## [DATA SUPPLIED]
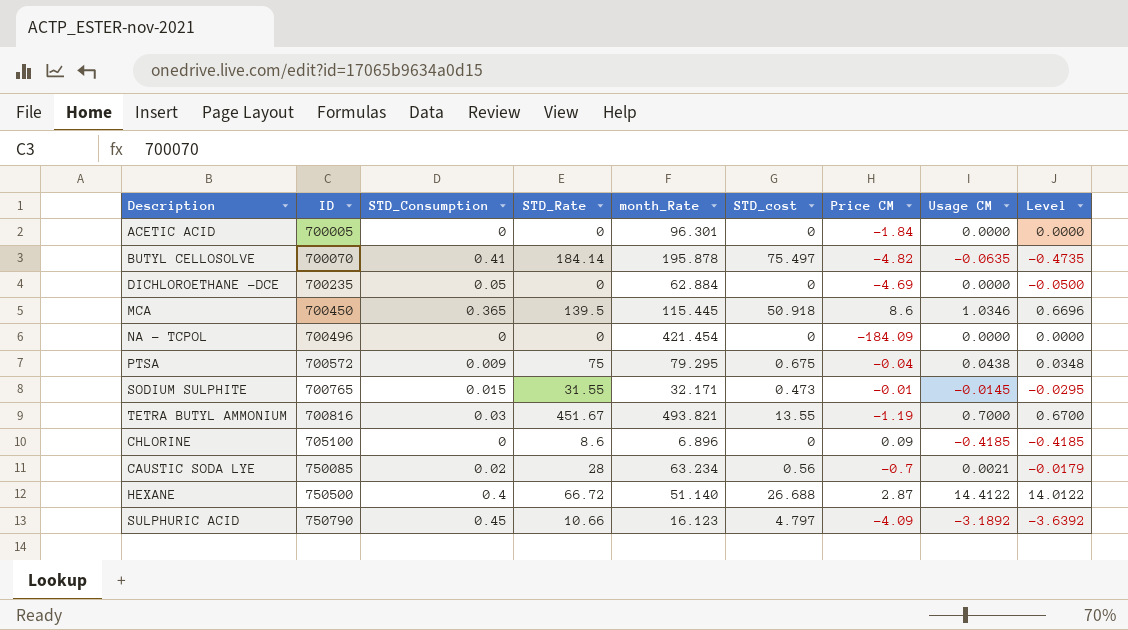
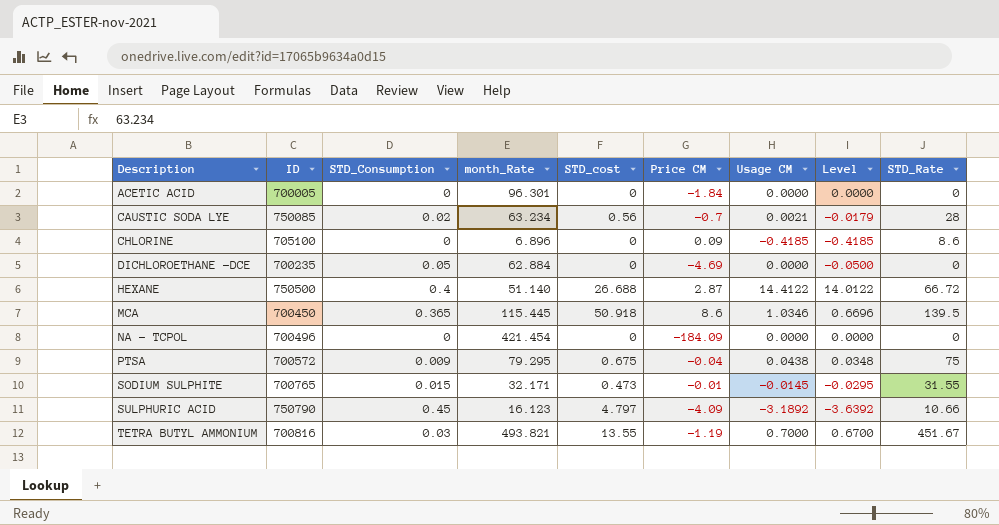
row order: ID ascending -> Description ascending
column STD_Rate | position: 4 -> 9
row BUTYL CELLOSOLVE: 700070 | 0.41 | 184.14 | 195.878 | 75.497 | -4.82 | -0.0635 | -0.4735 -> none

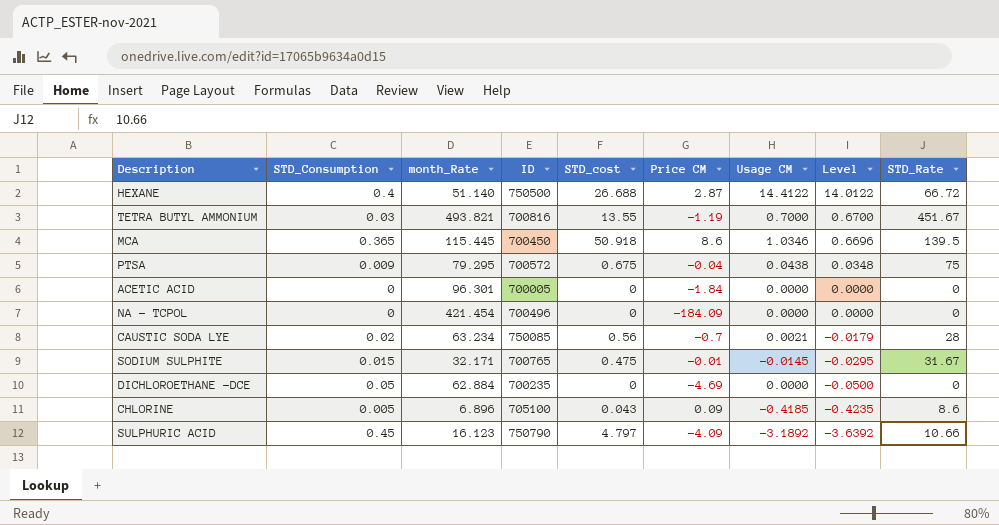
row order: Description ascending -> Level descending
column ID | position: 2 -> 4
SODIUM SULPHITE | STD_cost: 0.473 -> 0.475
SODIUM SULPHITE | STD_Rate: 31.55 -> 31.67
CHLORINE | STD_Consumption: 0 -> 0.005
CHLORINE | STD_cost: 0 -> 0.043
CHLORINE | Level: -0.4185 -> -0.4235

## [BRIEF]
Your answer must be an exact copy of the data above, minus its pictures.

## [YOUR SOLUTION]
row order: ID ascending -> Description ascending
column STD_Rate | position: 4 -> 9
row BUTYL CELLOSOLVE: 700070 | 0.41 | 184.14 | 195.878 | 75.497 | -4.82 | -0.0635 | -0.4735 -> none

row order: Description ascending -> Level descending
column ID | position: 2 -> 4
SODIUM SULPHITE | STD_cost: 0.473 -> 0.475
SODIUM SULPHITE | STD_Rate: 31.55 -> 31.67
CHLORINE | STD_Consumption: 0 -> 0.005
CHLORINE | STD_cost: 0 -> 0.043
CHLORINE | Level: -0.4185 -> -0.4235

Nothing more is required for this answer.